Reviews

Dying for It

Atlantic Theater Company kills it with Moira Buffini’s adaptation of Nikolai Erdman’s forbidden play.

Zachary Stewart

Zachary Stewart

| New York City |

January 8, 2015

Joey Slotnick, Mary Beth Peil, Andrew Mayer, Peter Maloney, Nathan Dame, Robert Stanton, Clea Lewis, Patch Darragh, and CJ Wilson in Moira Buffini's Dying for It, directed by Neil Pepe, at Atlantic Theater Company.
Joey Slotnick, Mary Beth Peil, Andrew Mayer, Peter Maloney, Nathan Dame, Robert Stanton, Clea Lewis, Patch Darragh, and CJ Wilson in Moira Buffini's Dying for It, directed by Neil Pepe, at Atlantic Theater Company.
(© Ahron Foster)

Nothing gets laughs quite like suicide, Russian playwright Nikolai Erdman must have thought when he penned his 1928 comedy, The Suicide. Joseph Stalin's Soviet government begged to differ, banning the play. It was never staged during Erdman's lifetime. But if the original Russian is as good as Moira Buffini's English version, Dying for It, we can safely say that Soviet audiences missed out. This freewheeling but tonally faithful adaptation (now making its American premiere at Atlantic Theater Company) is a laugh riot…just maybe not for the politically ambitious.

The story revolves around Semyon (Joey Slotnick), a hapless unemployed man living with his wife, Masha (Jeanine Serralles), and her mother, Serafima (Mary Beth Peil), in the hallway of a Russian slum. When a brief experiment as a tuba player doesn't pan out, Semyon resolves to kill himself. Before he can do that, however, he's visited by a slew of ill-wishers who want to use the occasion of his death to push an agenda. Semyon's upstairs neighbor, Alexander (the appropriately brawny CJ Wilson), collects a fee from each of them, like a bouncer at a particularly macabre nightclub.

Then there's Aristarkh Dominikovich Grand-Skubik (Robert Stanton), a self-styled intellectual who's bitter at the way the government ignores him. He wants Semyon to put in a good word in his suicide note. And there's Kleopatra (Clea Lewis), a hopeless romantic who wants Semyon to die for love of her. Poet Viktor Viktorovich (Patch Darragh) sees an opportunity to pen his next great epic of working-class struggle, while Father Yelpidy (Peter Maloney) would like Semyon's death to be a lesson that calls Russians back to the flock.
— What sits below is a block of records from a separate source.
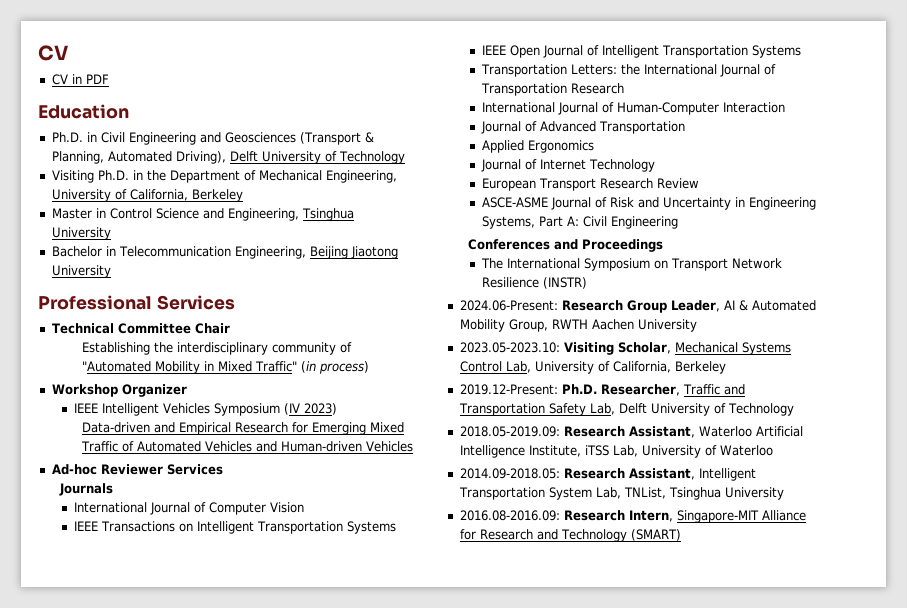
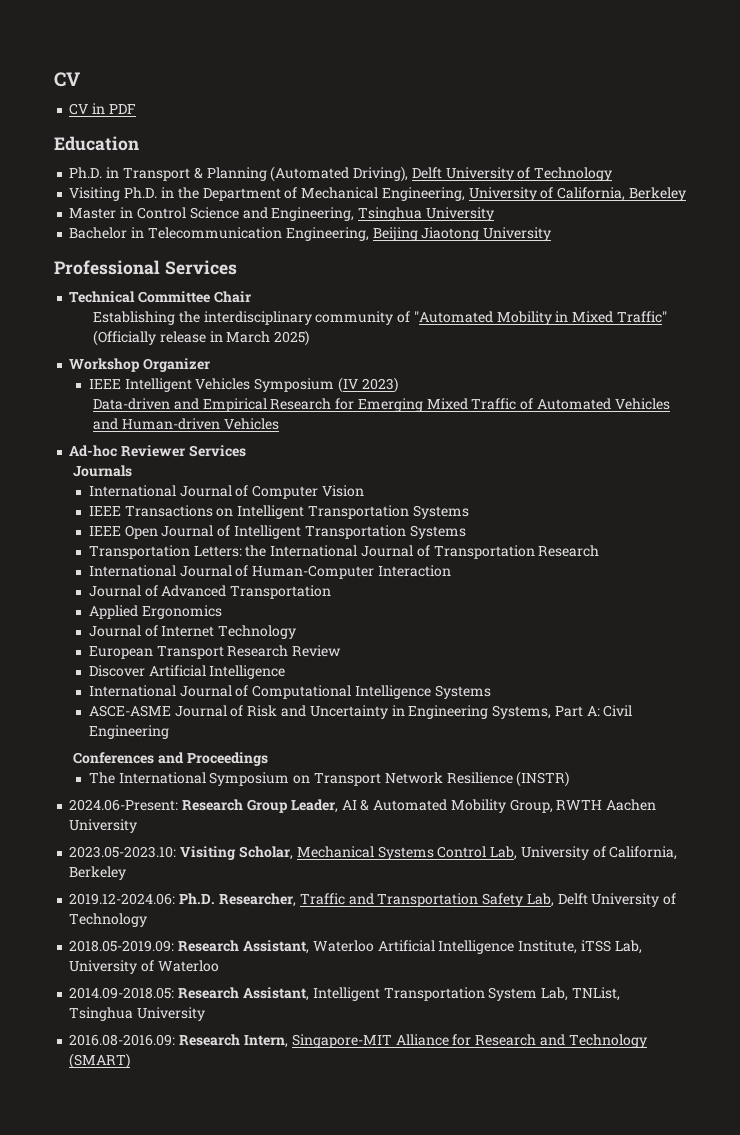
- Ph.D. in Civil Engineering and Geosciences (Transport & Planning, Automated Driving), Delft University of Technology
+ Ph.D. in Transport & Planning (Automated Driving), Delft University of Technology
- Establishing the interdisciplinary community of "Automated Mobility in Mixed Traffic" (in process)
+ Establishing the interdisciplinary community of "Automated Mobility in Mixed Traffic" (Officially release in March 2025)
+ Discover Artificial Intelligence
+ International Journal of Computational Intelligence Systems
- 2019.12-Present: Ph.D. Researcher, Traffic and Transportation Safety Lab, Delft University of Technology
+ 2019.12-2024.06: Ph.D. Researcher, Traffic and Transportation Safety Lab, Delft University of Technology

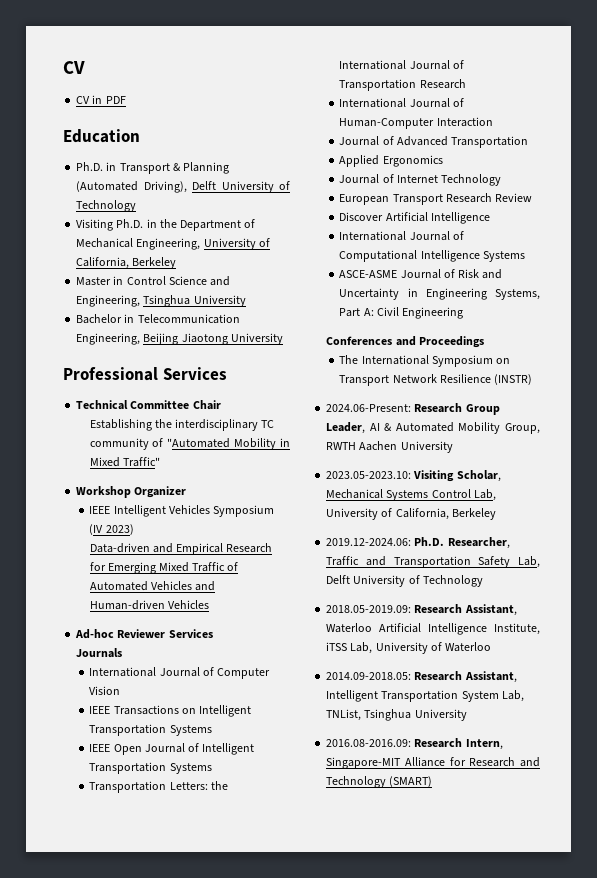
- Establishing the interdisciplinary community of "Automated Mobility in Mixed Traffic" (Officially release in March 2025)
+ Establishing the interdisciplinary TC community of "Automated Mobility in Mixed Traffic"

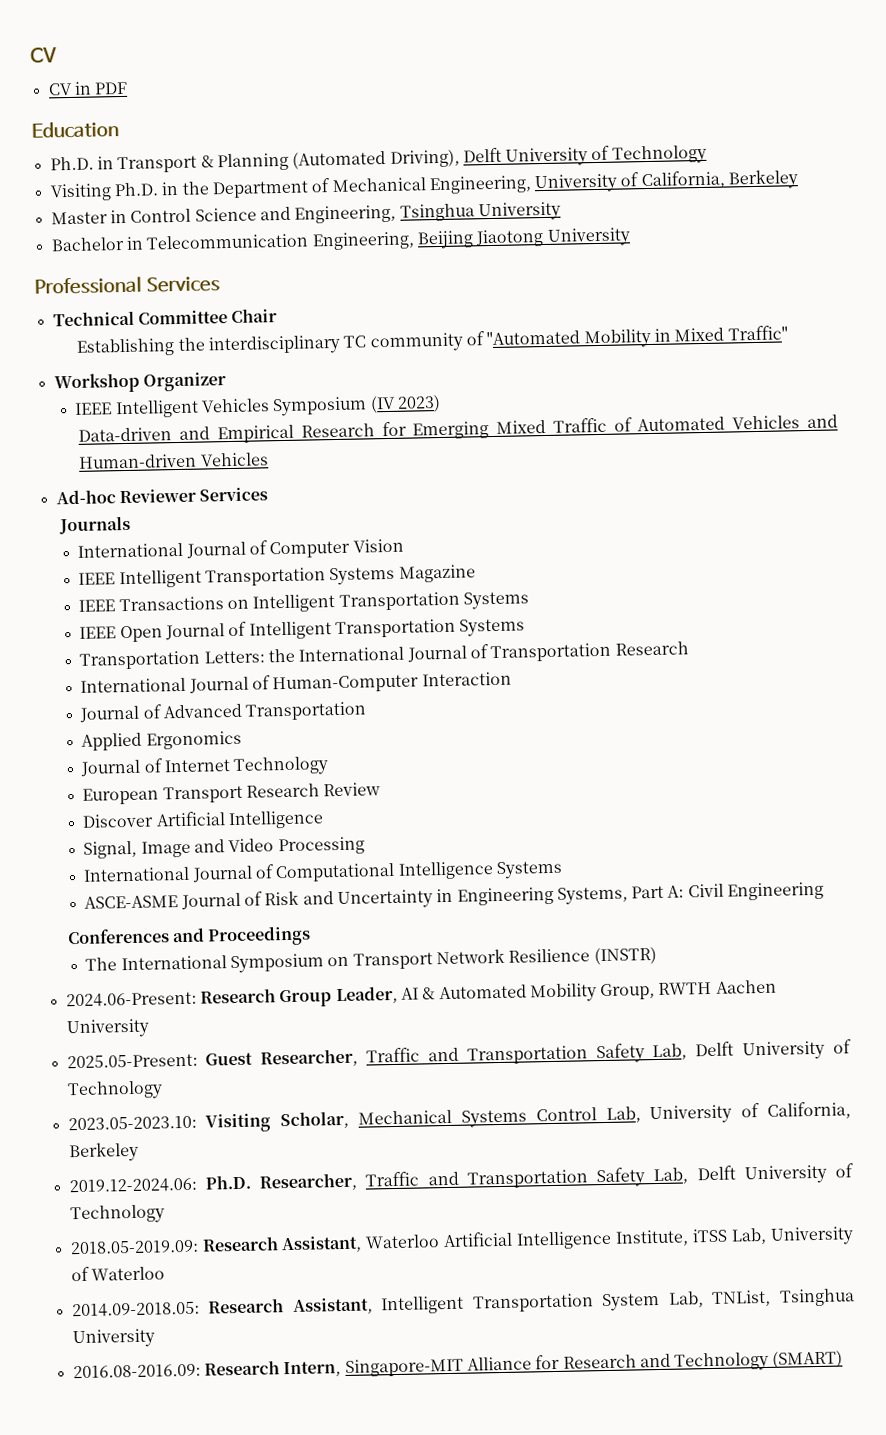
+ IEEE Intelligent Transportation Systems Magazine
+ Signal, Image and Video Processing
+ 2025.05-Present: Guest Researcher, Traffic and Transportation Safety Lab, Delft University of Technology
To all of these bourgeois misfortune fetishists, Semyon is worth far more dead than alive. This story is essentially the Soviet answer to Frank Capra's It's a Wonderful Life.
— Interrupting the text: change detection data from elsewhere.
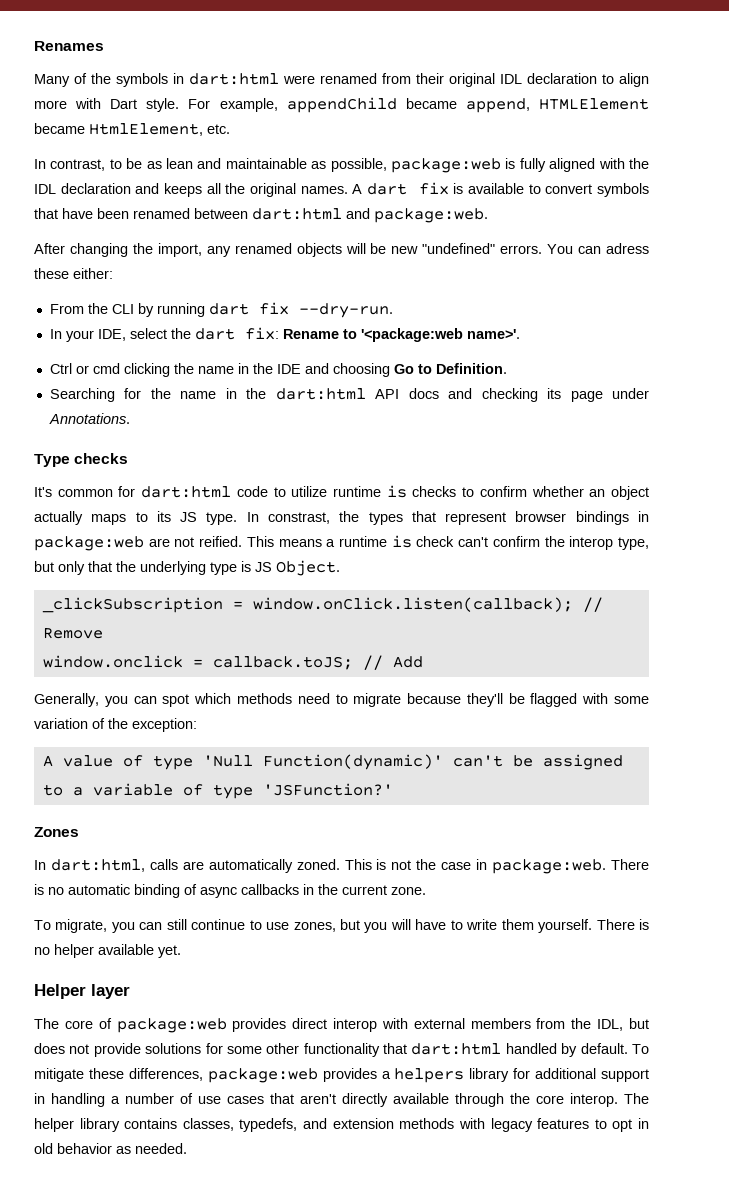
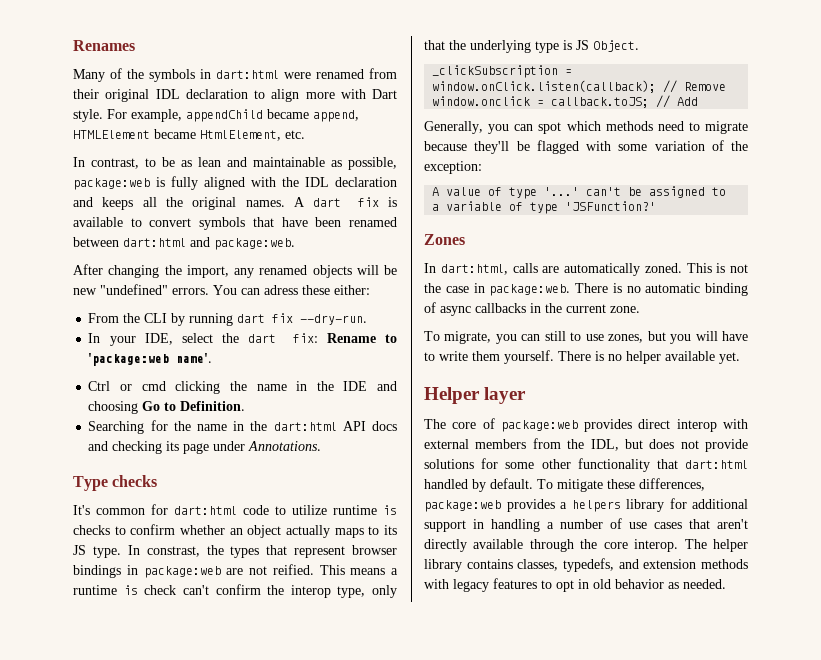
- In your IDE, select the dart fix: Rename to '<package:web name>'.
+ In your IDE, select the dart fix: Rename to 'package:web name'.
- This means a runtime is check can't confirm the interop type, but only that the underlying type is JS Object.
+ This means a runtime is check can't confirm the interop type, only that the underlying type is JS Object.
- A value of type 'Null Function(dynamic)' can't be assigned to a variable of type 'JSFunction?'
+ A value of type '...' can't be assigned to a variable of type 'JSFunction?'
- To migrate, you can still continue to use zones, but you will have to write them yourself.
+ To migrate, you can still to use zones, but you will have to write them yourself.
But where George Bailey teaches us that "no man is a failure who has friends," Erdman's Semyon resolves to endure despite his friendlessness and uselessness. Slotnick capably embodies Semyon's ineptitude. He's a walking bag of insecurities and half-baked ideas. This makes Masha's love for him all the more hilarious. For indeed, it's not fair to say Semyon is completely alone: He has a wife who inexplicably adores him. Serralles brings a schoolgirl charm to the role. The way she looks at him when he's blowing into that tuba shows nothing but true love. This contrasts strongly with Peil, who plays the morbid and hardscrabble babushka with great relish. She curses Semyon with her backhanded prayers and sees the prospect of his death as her ticket to a comfortable life.
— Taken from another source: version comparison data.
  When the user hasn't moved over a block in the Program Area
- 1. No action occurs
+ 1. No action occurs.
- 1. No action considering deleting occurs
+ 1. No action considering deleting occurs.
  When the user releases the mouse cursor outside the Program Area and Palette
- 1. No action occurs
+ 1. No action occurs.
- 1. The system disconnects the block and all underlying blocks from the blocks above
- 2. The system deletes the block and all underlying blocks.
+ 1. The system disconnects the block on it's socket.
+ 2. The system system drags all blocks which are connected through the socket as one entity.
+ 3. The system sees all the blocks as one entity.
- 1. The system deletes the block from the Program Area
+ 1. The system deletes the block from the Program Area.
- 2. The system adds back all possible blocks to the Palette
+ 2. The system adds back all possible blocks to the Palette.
Director Neil Pepe marshals the sizable cast in this tight and visually appealing production. Walt Spangler's haunted house of a set is a spectacle of rotting wood and crushed dreams. Suttirat Larlarb and Moria Clinton achieve Stalin-era realness with their costumes. The scene transitions are underscored by Josh Schmidt's catchy original music for accordion and violin (performed with authentic style and flair by Nathan Dame and Andrew Mayer). Dame, Mayer, and their instruments join the rest of the cast for a second-act party in which the characters dance around and drink to Semyon's impending doom. It's all terribly gruesome, but boy, does it look like fun.

Dying for It manages to walk the thin line between comedy and tragedy for a full two hours, making us laugh at one moment and feel incredibly guilty about it the next. Erdman presents a world in which every man acts out of selfishness, especially those who present themselves as champions of the common man. Also, this tale of cynical individuals who capitalize on death in order to grind a political ax will resonate with anyone following the Charlie Hebdo tragedy in Paris. In retrospect, it's easy to understand why Uncle Joe didn't want that message to get around.